This is a pioneering effort to test in 14 countries the relationship between stock market returns and their forecast volatility derived from the symmetric and asymmetric conditional heteroscedasticity models. Both weekly and monthly returns and their volatility are investigated. An out-of-sample testing methodology is employed using volatility forecasts instead of investigating the relation between stock returns and their in-sample volatility estimates. Expected volatility is derived from the ARCH(p), GARCH(1,1), GJR-GARCH(1,1) and EGARCH(1,1) forecast models. Expected volatility is found to have a significant negative or positive effect on country returns in a few cases.
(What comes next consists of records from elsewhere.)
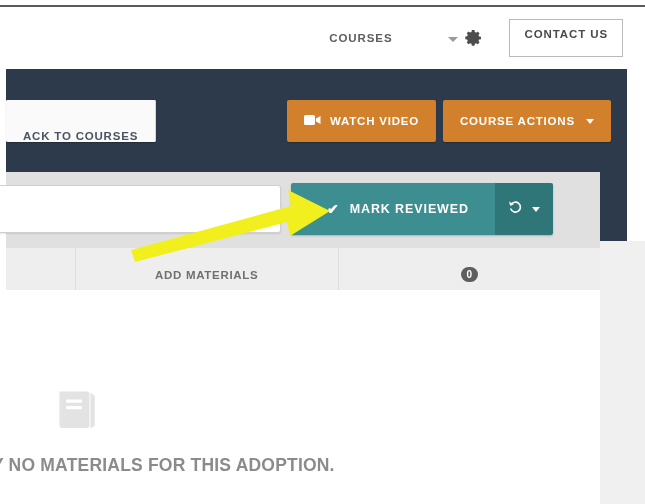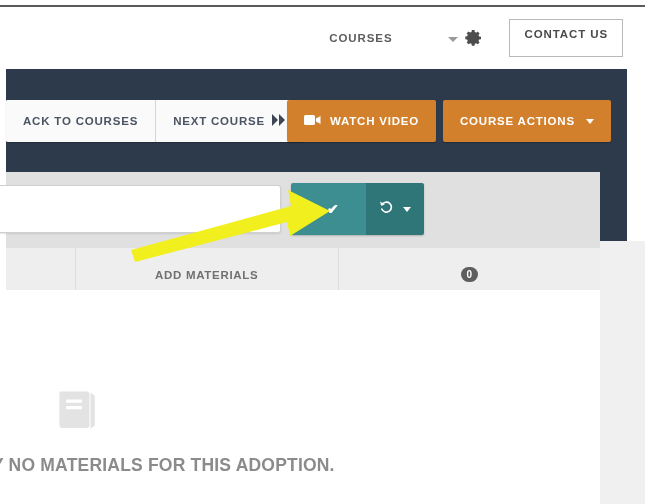--- a/index.html
+++ b/index.html
@@ -99,21 +99,21 @@
     top: 31px;
     height: 42px;
     display: flex;
     background: #fafafa;
     border-radius: 2px;
     box-shadow: 0 1px 1px rgba(0,0,0,0.25);
     overflow: hidden;
   }
   .grp-btn {
     display: flex;
-    align-items: center;
+    align-items: flex-end;
     justify-content: center;
     gap: 7px;
     height: 42px;
     padding: 0 17px;
     font-size: 11.5px;
     font-weight: bold;
     letter-spacing: 0.8px;
     text-transform: uppercase;
     color: #4a5462;
     background: #fafafa;
@@ -336,29 +336,20 @@
   </div>
 </div>
 
 <div class="navy-bar">
 
   <div class="btn-group">
     <div class="grp-btn">
       <span>ACK TO COURSES</span>
     </div>
     <div class="grp-divider"></div>
-    <div class="grp-btn">
-      <span>NEXT COURSE</span>
-      <span>
-        <svg width="15" height="12" viewBox="0 0 15 12">
-          <path fill="#3e4854" d="M0 0l6 6-6 6z"></path>
-          <path fill="#3e4854" d="M7 0l6 6-6 6z"></path>
-        </svg>
-      </span>
-    </div>
   </div>
 
   <div class="orange-btn" id="course-actions-button">
     <span>COURSE ACTIONS</span>
     <span class="caret-white"></span>
   </div>
 
   <div class="orange-btn" id="watch-video-button">
     <span>
       <svg width="17" height="12" viewBox="0 0 17 12">
@@ -370,20 +361,21 @@
   </div>
 </div>
 
 <div class="panel-strip">
 
   <div class="text-input"></div>
 
   <div class="teal-btn">
     <div class="teal-main">
       <span class="check-glyph">✔</span>
+      <span>MARK REVIEWED</span>
     </div>
     <div class="teal-split">
       <span>
         <svg width="15" height="15" viewBox="0 0 16 16">
           <path fill="none" stroke="#ffffff" stroke-width="1.7" stroke-linecap="round" d="M3.2 5.2A5.3 5.3 0 113.0 9.6"></path>
           <path fill="#ffffff" d="M1.2 1.6l0.9 4.3 4.2-1.1z"></path>
         </svg>
       </span>
       <span class="caret-white"></span>
     </div>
Unexpected volatility has a negative effect on weekly stock returns in six to seven countries and on monthly returns in nine to eleven countries depending on the volatility forecasting model. However, it has a positive effect on weekly and monthly returns in none of the countries investigated. It is concluded that the return variance may not be an appropriate measure of risk.

Notes

 In the data set for each country, there are 522 weekly volatility observations. Of these, the first 261 of the weekly observations (from December 1987 to November 1992) are used for estimation, while the second 261 observations (from December 1992 to December 1997) are used for forecasting purposes. In the case of the monthly analysis, there are 120 monthly volatility observations, split evenly between estimation and forecasting.

 The order of p in ARCH models across countries is not specified to save space.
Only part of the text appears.